The second point, and the central thrust of this entire thread, affordability. Because homes have been turned into investment vehicles there is incentive to keep demand high and therefore supply low. Folks "portfolios" crater if the value of their home declines, to even be an "investment" in the first place it has to beat inflation. Home prices have beat inflation in lots of areas and this means that home ownership by design will be more and more difficult for each successive generation. Basically what we were discussing here. The authors argument is that this value increase isn't natural it's a product of policy, the policy is to keep housing as expensive as possible.
I agree with the author this is a bizarre paradox of America
"in a statement last year lamenting how “inflation hurts Americans pocketbooks,” President Joe Biden also noted that “home values are up” as a proof point that the economic recovery was well under way. "

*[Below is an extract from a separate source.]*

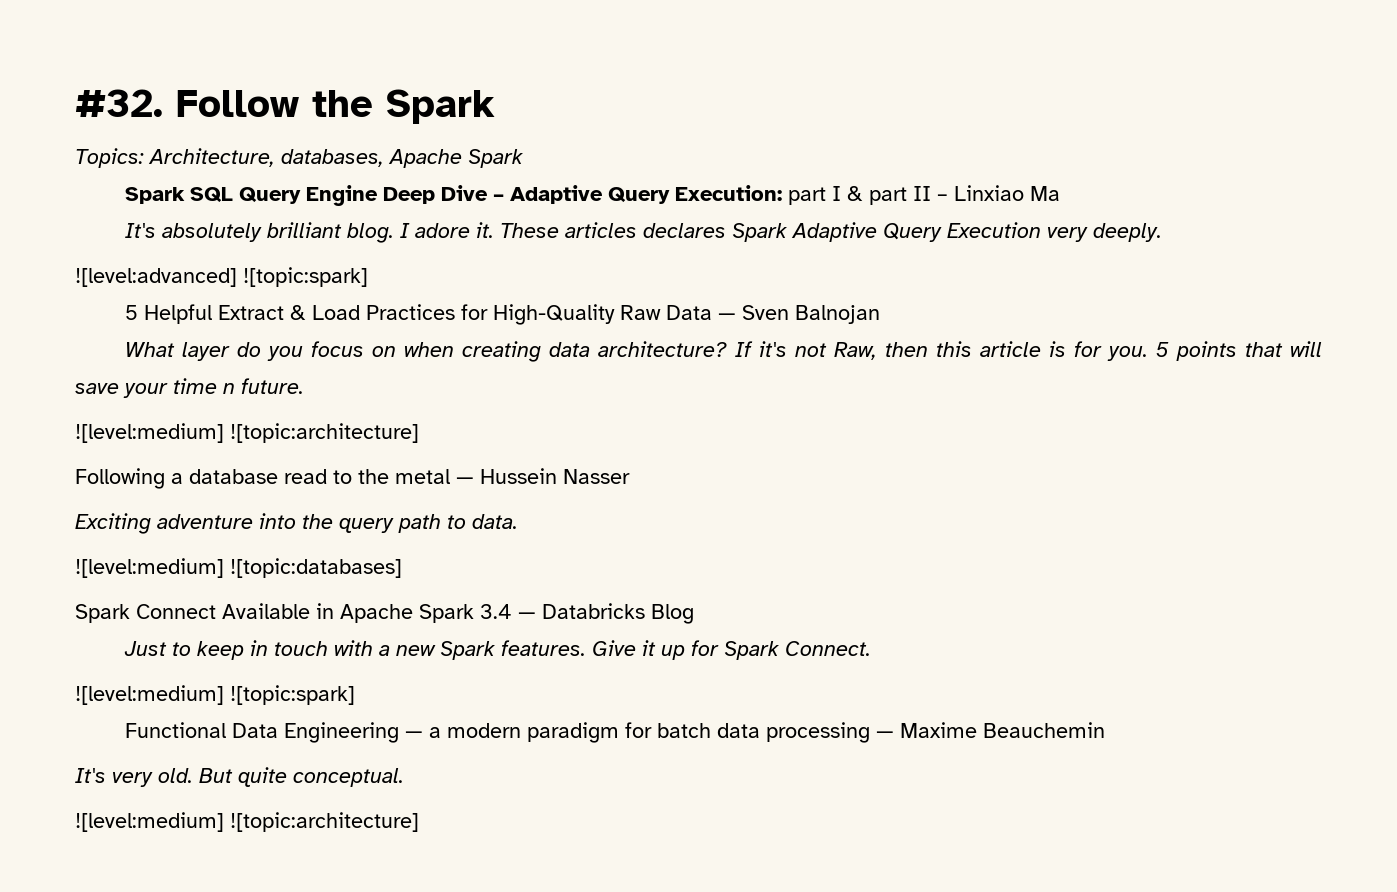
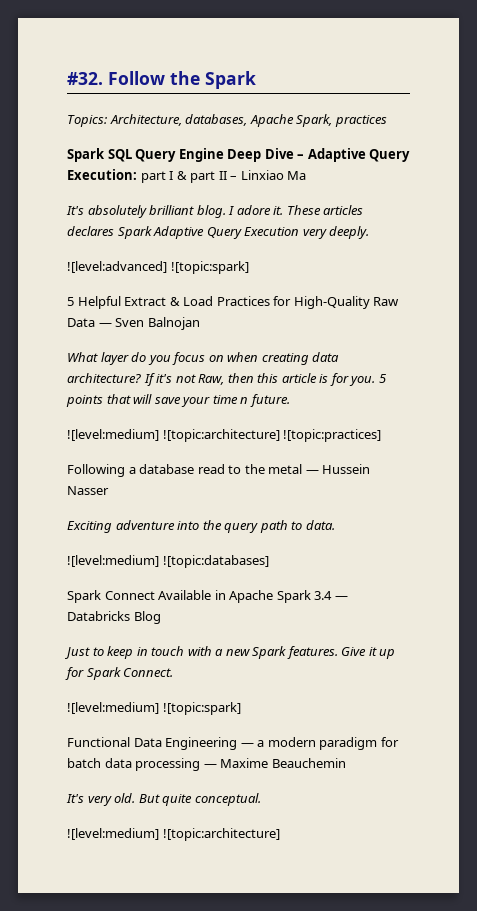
- Topics: Architecture, databases, Apache Spark
+ Topics: Architecture, databases, Apache Spark, practices
  5 points that will save your time n future.
- ![level:medium] ![topic:architecture]
+ ![level:medium] ![topic:architecture] ![topic:practices]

So as the author pointed out...inflation is bad, well except the inflation of most folks #1 expenditure... that's good?
TLDR: homes as investments are problematic because people are crappy at calculating their actual ROR because they lie to themselves about how much they "invested", by trying to "make fetch happen" we've hosed people at the bottom of the economic spectrum and made it difficult for each successive generation to stay in the middle class.